What this task involves:
Below are lines of records; copy exactly those from the one containing "[577,575,629,594] royale ->" through the one containing "[119,224,492,240] [119,247,252,263] meet", leaving the pictures behind.

____

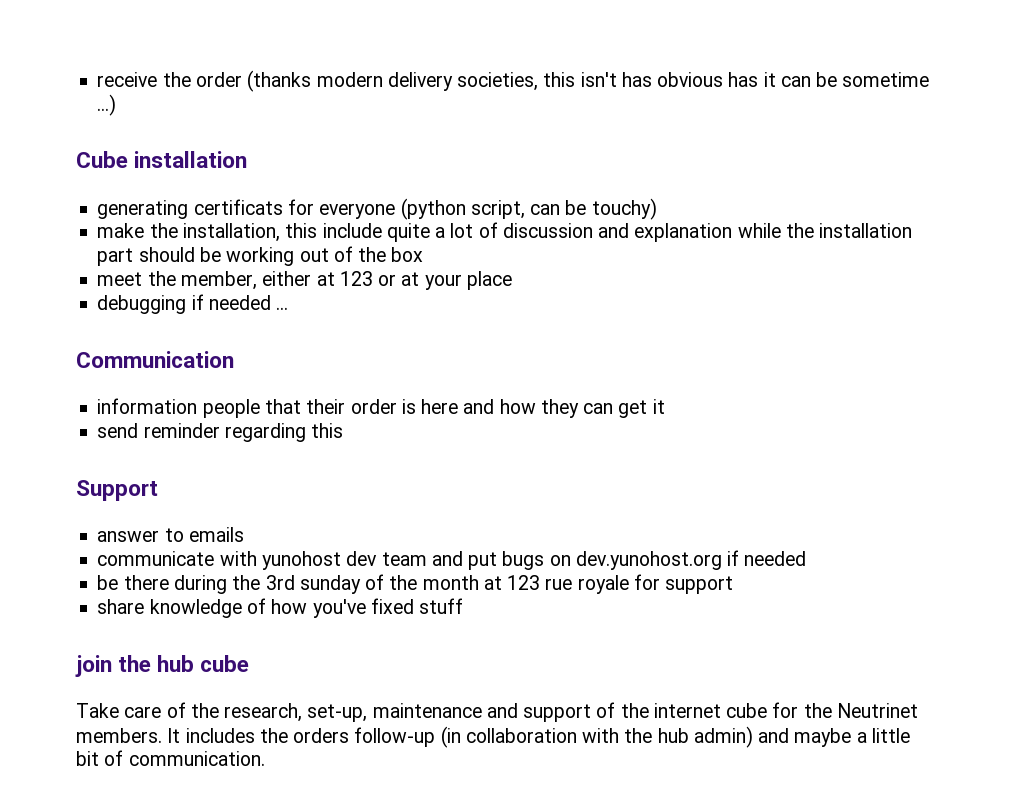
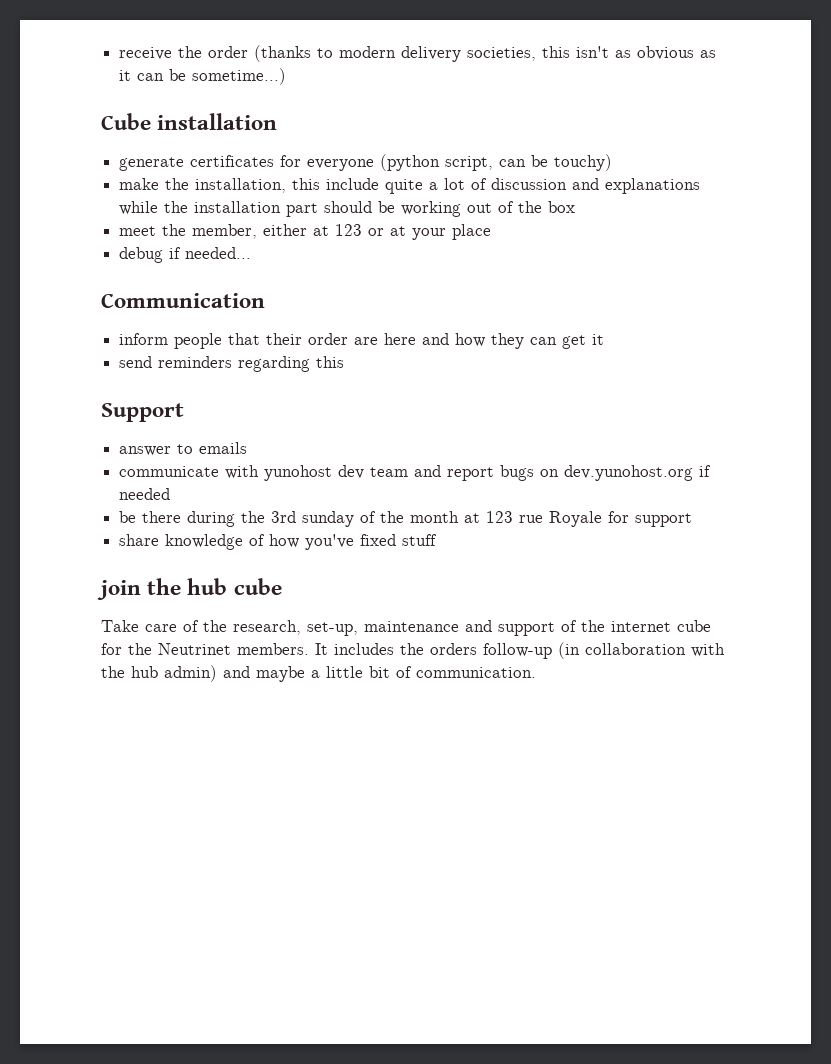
(312, 81) none -> [317,48,334,58] to
[621,72,759,87] has obvious has -> [615,46,717,60] as obvious as
[842,72,930,87] [97,94,117,116] sometime ...) -> [192,68,287,85] sometime...)
[97,199,283,219] generating certificats -> [119,155,275,171] generate certificates
[634,223,733,242] explanation -> [605,178,701,194] explanations
[97,294,289,314] debugging if needed ... -> [119,247,252,263] debug if needed...
[97,398,198,414] information -> [119,333,169,345] inform
[401,399,416,414] is -> [354,337,379,345] are
[143,423,220,438] reminder -> [158,356,233,368] reminders
[468,552,498,570] put -> [447,467,495,481] report
[577,575,629,594] royale -> [549,511,603,527] Royale

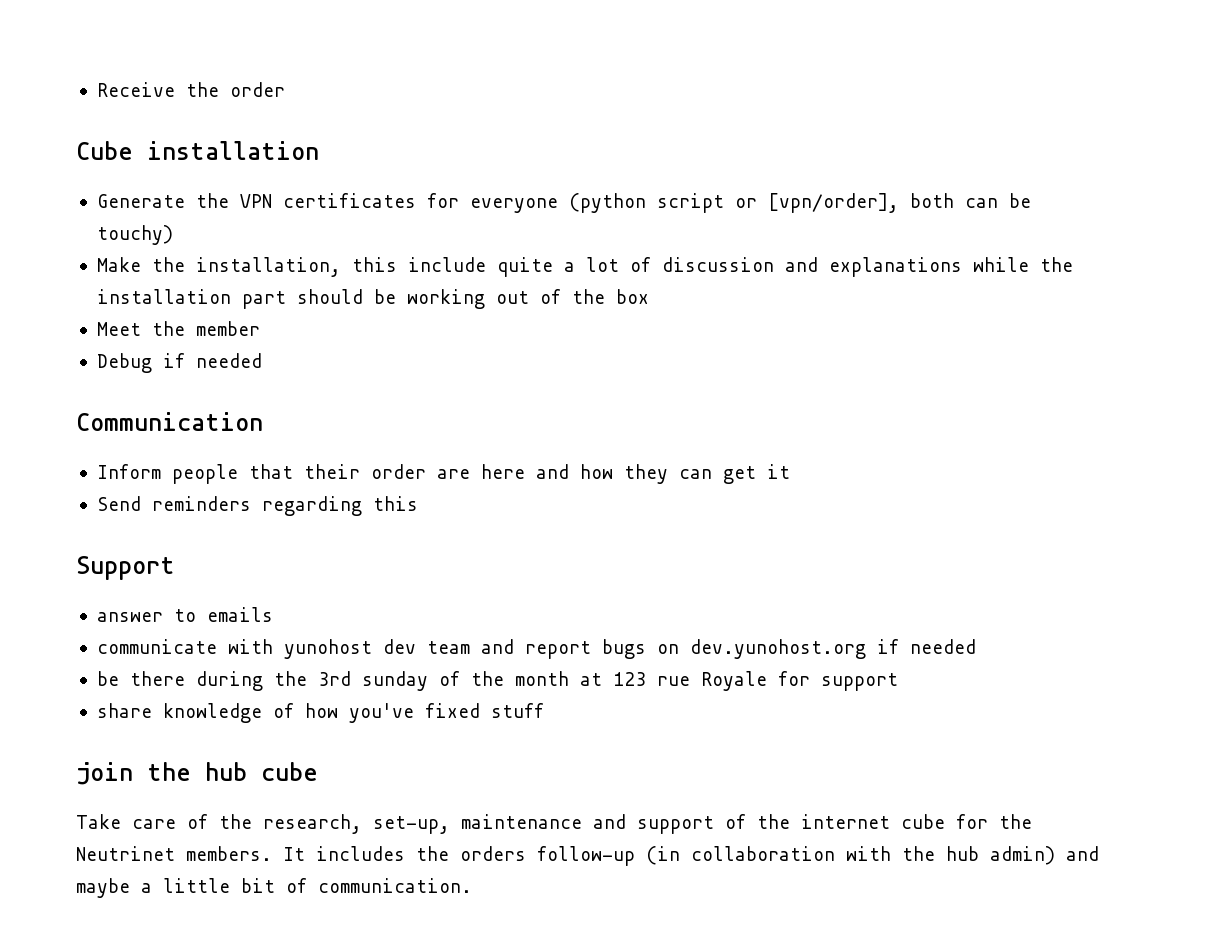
[119,47,173,60] receive -> [96,82,175,97] Receive
[254,45,717,62] [119,68,287,85] (thanks to modern delivery societies, this isn't as obvious as it can be sometime...) -> (285, 89) none
[119,157,185,171] generate -> [96,193,272,208] Generate the VPN
[445,156,494,171] script, -> [656,193,954,213] script or [vpn/order], both
[119,178,160,190] make -> [96,257,141,272] Make
[119,224,492,240] [119,247,252,263] meet the member, either at 123 or at your place // debug if needed... -> [96,321,260,336] [96,353,262,373] Meet the member // Debug if needed
[119,333,169,345] inform -> [96,464,161,479] Inform
[119,356,153,368] send -> [96,496,141,511] Send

____

Answer below:
[577,575,629,594] royale -> [549,511,603,527] Royale

[119,47,173,60] receive -> [96,82,175,97] Receive
[254,45,717,62] [119,68,287,85] (thanks to modern delivery societies, this isn't as obvious as it can be sometime...) -> (285, 89) none
[119,157,185,171] generate -> [96,193,272,208] Generate the VPN
[445,156,494,171] script, -> [656,193,954,213] script or [vpn/order], both
[119,178,160,190] make -> [96,257,141,272] Make
[119,224,492,240] [119,247,252,263] meet the member, either at 123 or at your place // debug if needed... -> [96,321,260,336] [96,353,262,373] Meet the member // Debug if needed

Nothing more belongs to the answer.